**ACTIVITY**
Drop the pictures and repeat exactly from the "total: 2187.84 -> 1714.24" line down to the last line of the entries below.

**RAW DATA**

+-------+

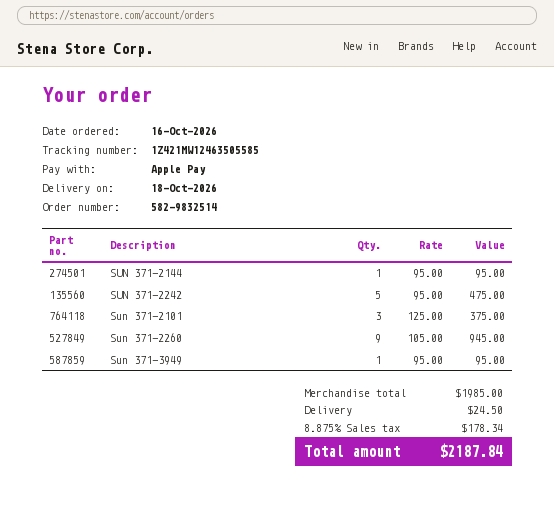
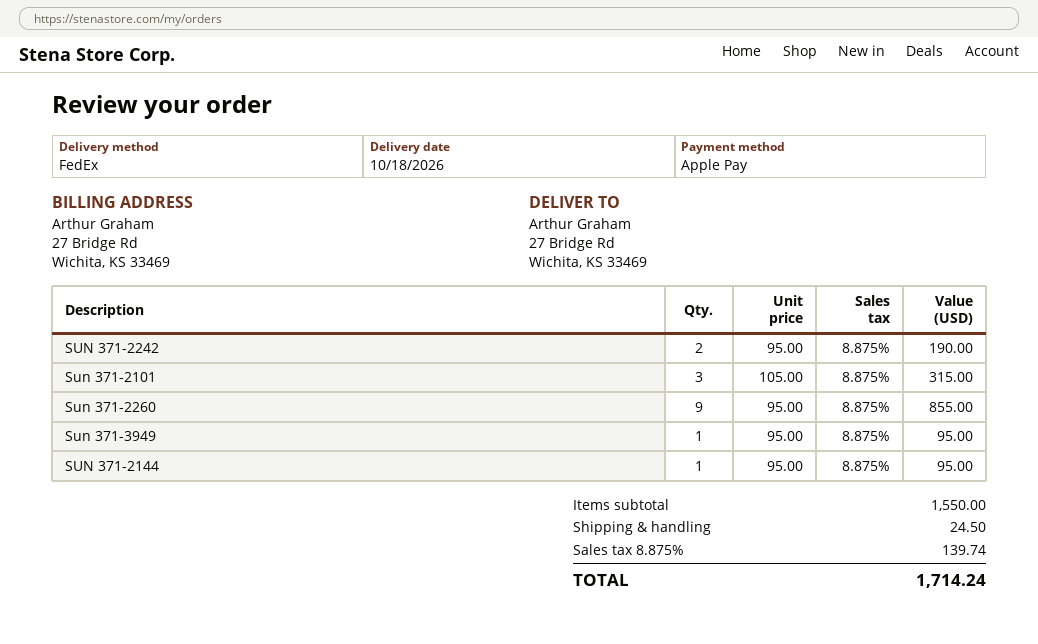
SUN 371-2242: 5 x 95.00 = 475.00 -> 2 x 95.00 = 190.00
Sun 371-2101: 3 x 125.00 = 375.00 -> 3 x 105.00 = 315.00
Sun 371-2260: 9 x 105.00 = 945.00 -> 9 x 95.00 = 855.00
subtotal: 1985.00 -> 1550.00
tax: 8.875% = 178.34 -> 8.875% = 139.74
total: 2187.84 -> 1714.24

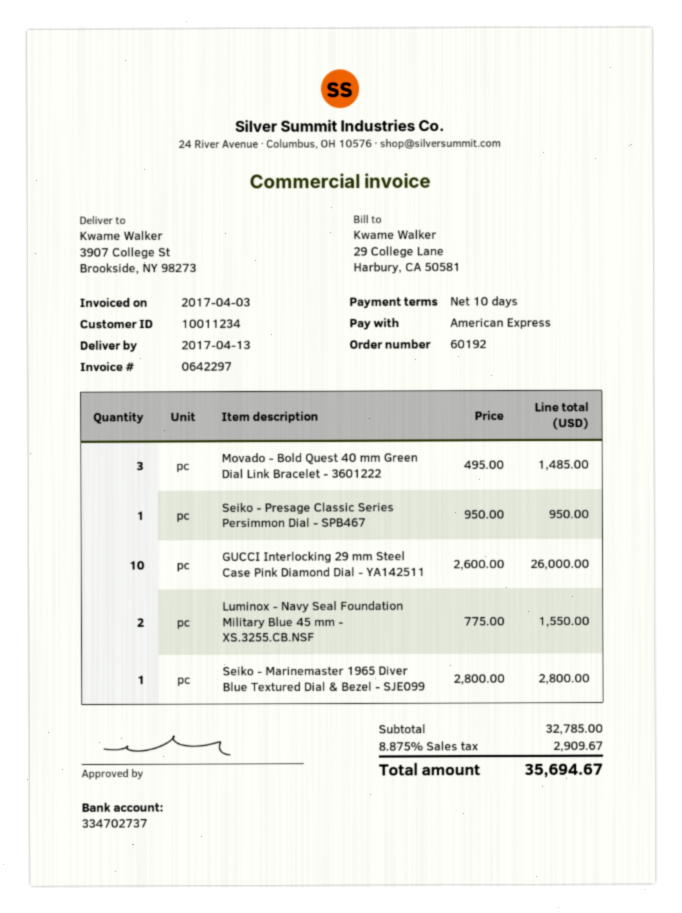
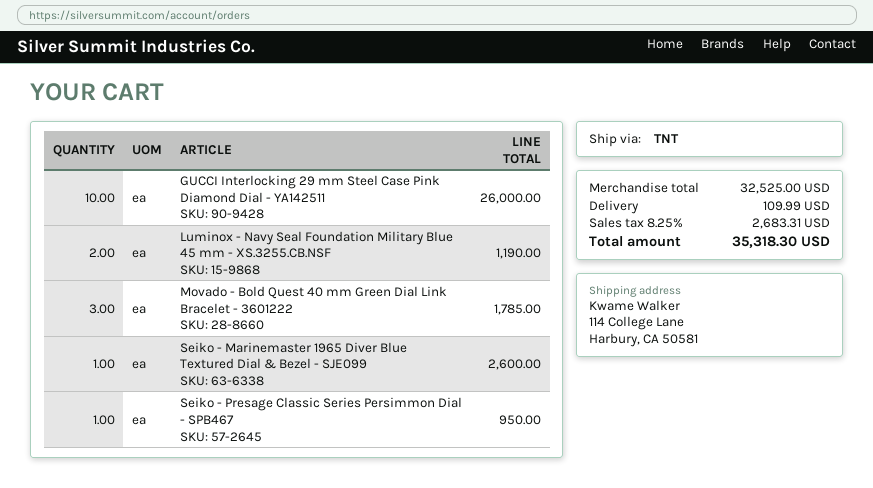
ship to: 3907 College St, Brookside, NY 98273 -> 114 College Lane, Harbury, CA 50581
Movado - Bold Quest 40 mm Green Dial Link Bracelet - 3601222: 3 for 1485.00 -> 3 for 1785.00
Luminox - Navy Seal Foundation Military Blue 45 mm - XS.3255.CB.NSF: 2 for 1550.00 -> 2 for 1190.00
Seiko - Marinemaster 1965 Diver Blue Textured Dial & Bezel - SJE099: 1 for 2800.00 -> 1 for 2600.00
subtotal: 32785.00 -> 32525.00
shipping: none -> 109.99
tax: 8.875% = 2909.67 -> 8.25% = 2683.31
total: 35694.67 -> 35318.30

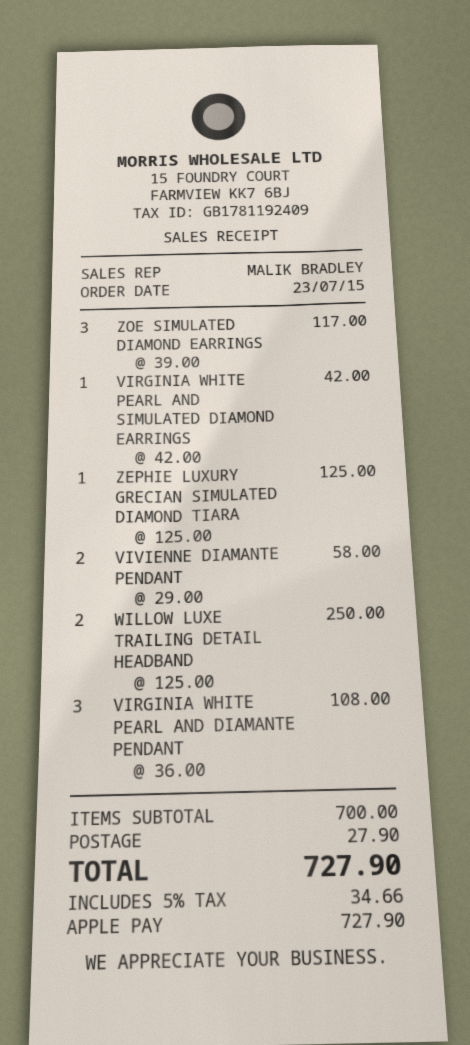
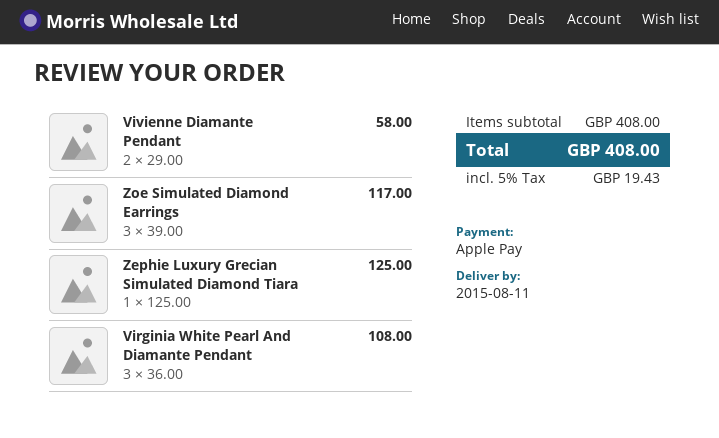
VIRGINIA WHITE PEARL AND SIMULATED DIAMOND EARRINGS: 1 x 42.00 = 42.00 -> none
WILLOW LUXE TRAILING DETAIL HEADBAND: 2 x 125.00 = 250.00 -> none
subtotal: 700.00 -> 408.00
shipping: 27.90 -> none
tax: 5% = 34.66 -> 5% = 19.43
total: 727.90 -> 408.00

+-------+

**ANSWER SECTION**
total: 2187.84 -> 1714.24

ship to: 3907 College St, Brookside, NY 98273 -> 114 College Lane, Harbury, CA 50581
Movado - Bold Quest 40 mm Green Dial Link Bracelet - 3601222: 3 for 1485.00 -> 3 for 1785.00
Luminox - Navy Seal Foundation Military Blue 45 mm - XS.3255.CB.NSF: 2 for 1550.00 -> 2 for 1190.00
Seiko - Marinemaster 1965 Diver Blue Textured Dial & Bezel - SJE099: 1 for 2800.00 -> 1 for 2600.00
subtotal: 32785.00 -> 32525.00
shipping: none -> 109.99
tax: 8.875% = 2909.67 -> 8.25% = 2683.31
total: 35694.67 -> 35318.30

VIRGINIA WHITE PEARL AND SIMULATED DIAMOND EARRINGS: 1 x 42.00 = 42.00 -> none
WILLOW LUXE TRAILING DETAIL HEADBAND: 2 x 125.00 = 250.00 -> none
subtotal: 700.00 -> 408.00
shipping: 27.90 -> none
tax: 5% = 34.66 -> 5% = 19.43
total: 727.90 -> 408.00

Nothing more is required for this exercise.